Quizás no sepas ni quién soy, ni a qué me dedico; jamás fue necesario mencionarlo. Trabajo en una escuela y, al final de enero de 2020, limpiaban los mesabancos dos veces al día. Ilusa era yo, que quizás en febrero me pasó por la mente comprar una caja de cubrebocas en una tienda de chinos de la plaza de enfrente. Ilusa, porque ya no recuerdo cuándo fue la última vez que fuimos a la plaza solo para dar la vuelta.
La cosa es que, al menos yo, llevo 100 días en cuarentena obligada, con teletrabajo en casa, dando clases a la usanza de Los Supersónicos.
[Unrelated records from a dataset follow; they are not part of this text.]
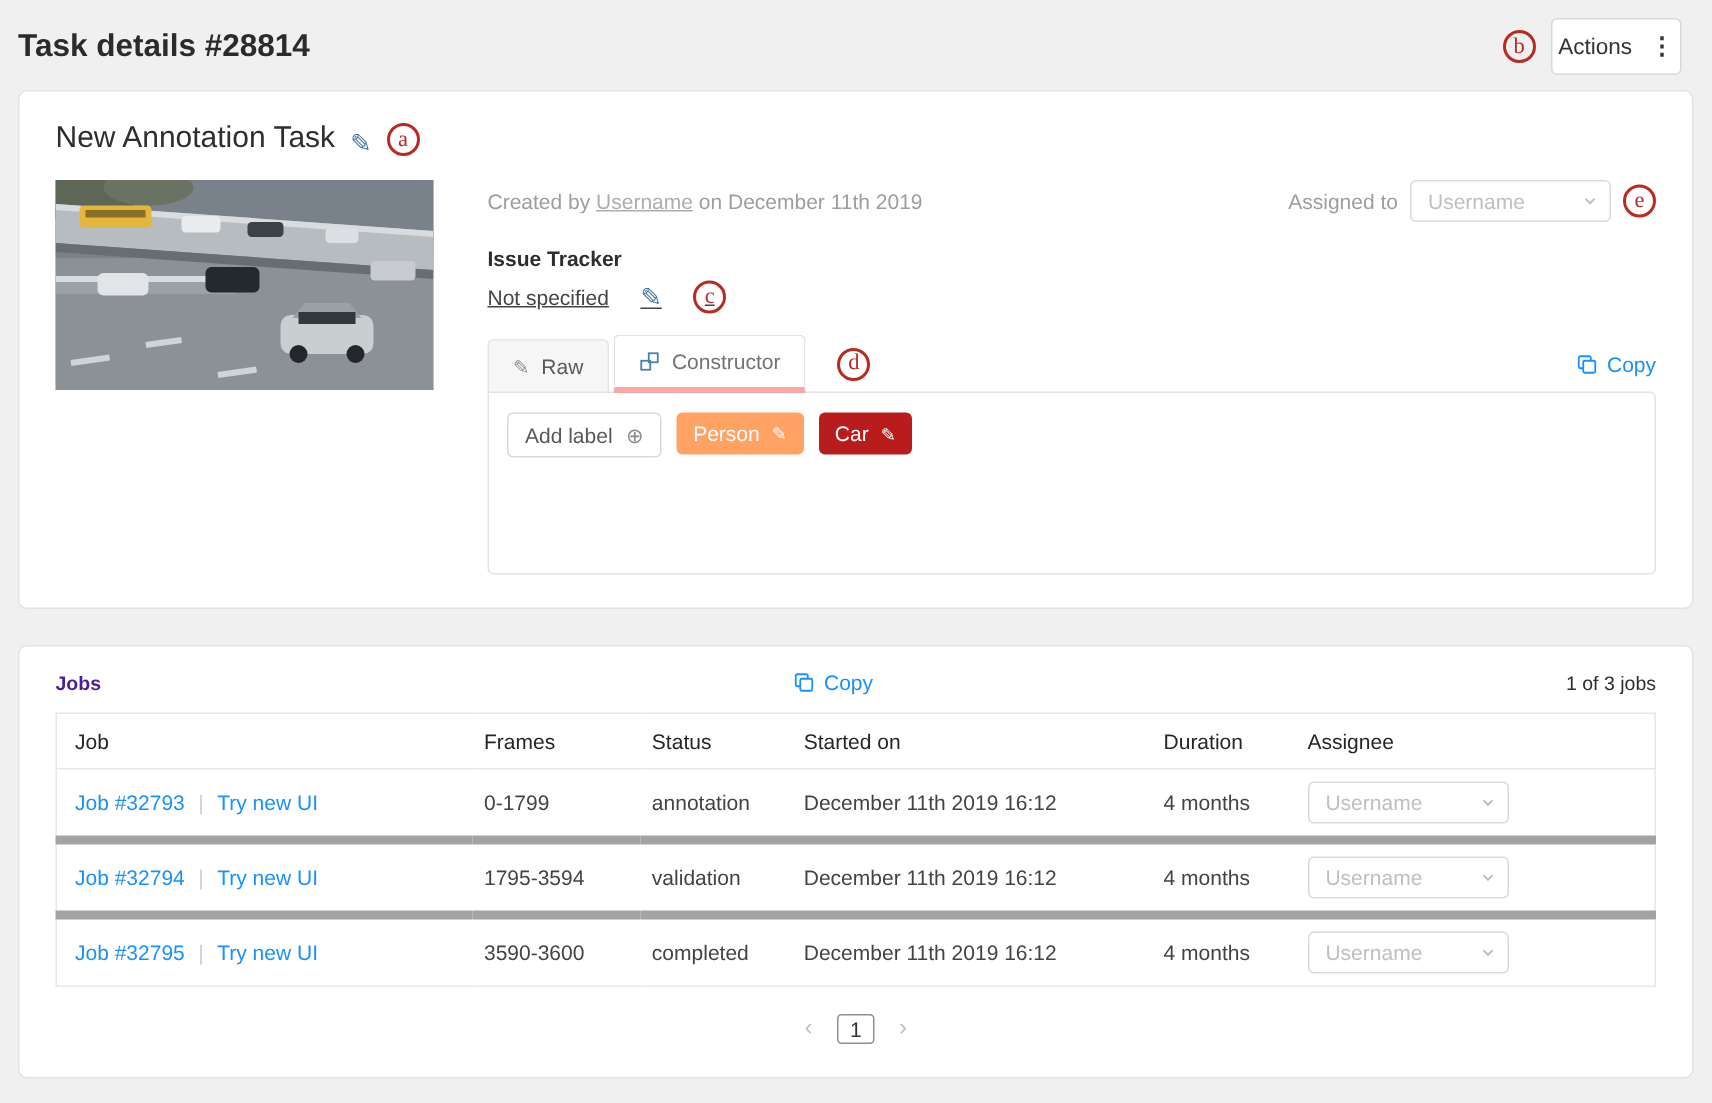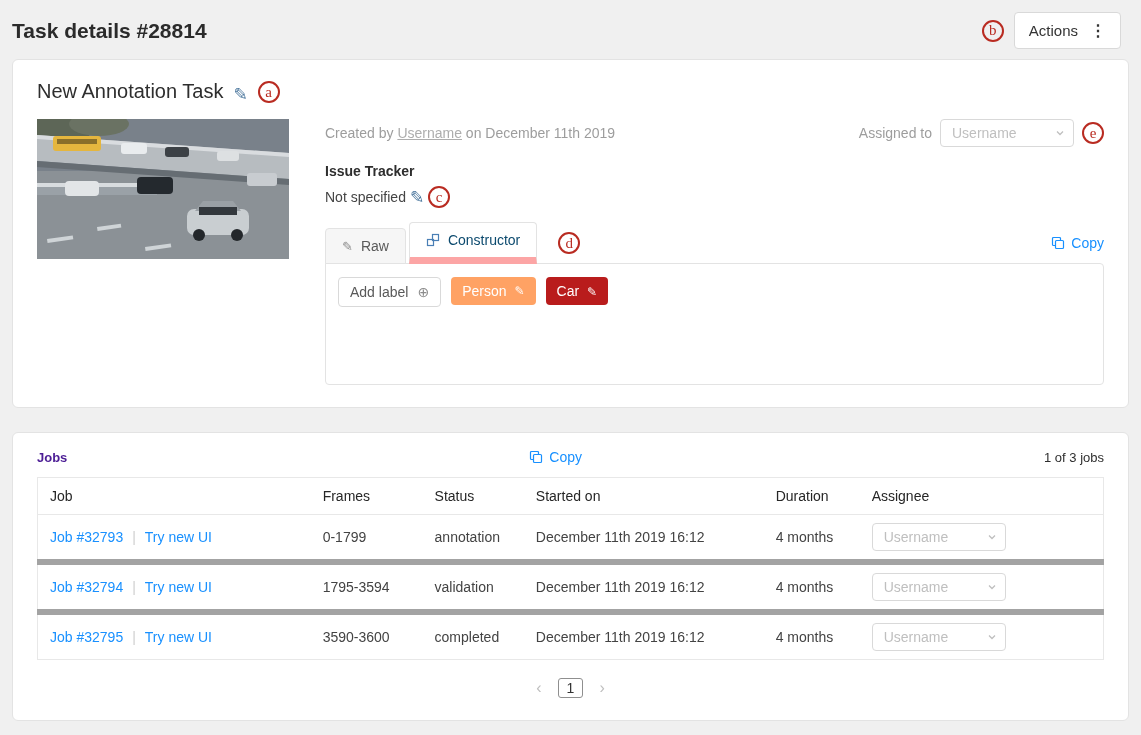"Actions" .actions-btn { padding: 8px 14px -> 8px 4px }
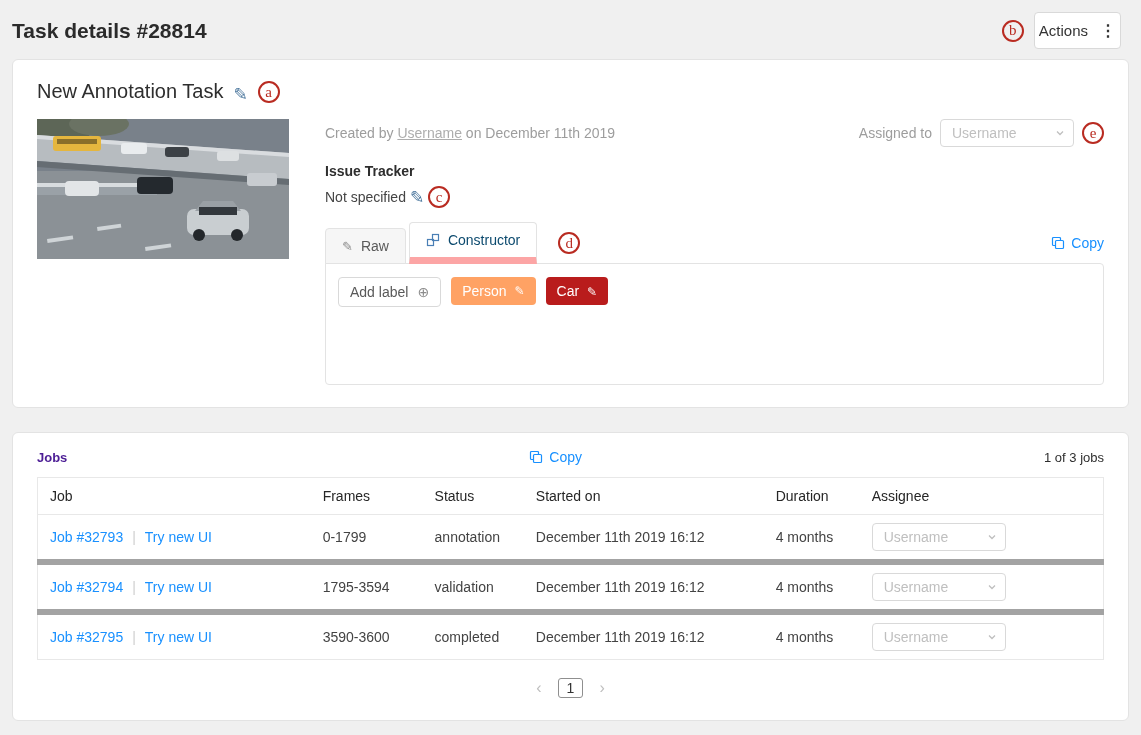"Not specified" .it-value-row { gap: 4px -> 21px; text-decoration: none -> underline }
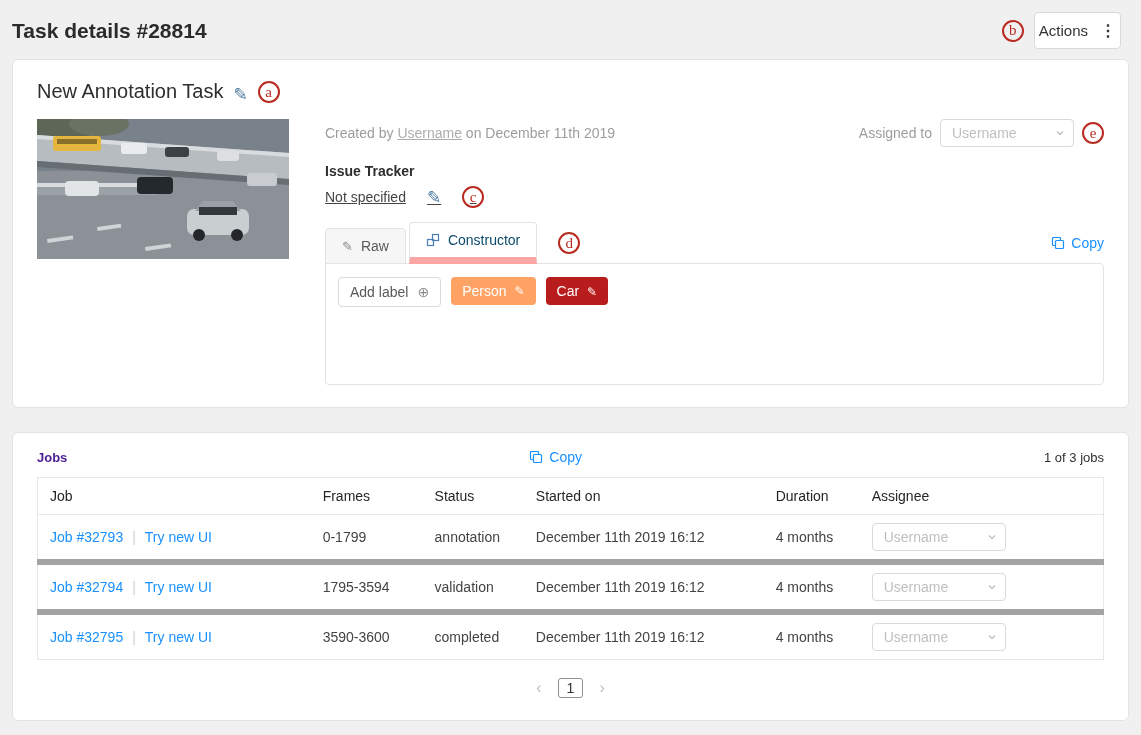"Constructor" .tab.active { border-bottom: 7px solid #fca5a5 -> 4px solid #fca5a5; color: #0c4a6e -> #737373 }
La realidad y la epidemia me partieron con insomnio, dolor de cabeza y horas y horas frente a una computadora, preguntándome si quizás estas nuevas generaciones alguna vez sepan lo que será estar en un antro y que, literal, gotee sudor del techo (ahora que lo escribo suena más que asqueroso), o quizás tampoco sabrán la libertad de respirar sin temor a un virus.
Aquí estoy, 3:50 a. m., con sueño y sabiendo que en unas horas me espera otra jornada de teletrabajo, clases por Zoom, trabajo a distancia, juntas entre comer... Así se nos escurre la vida en el 2020.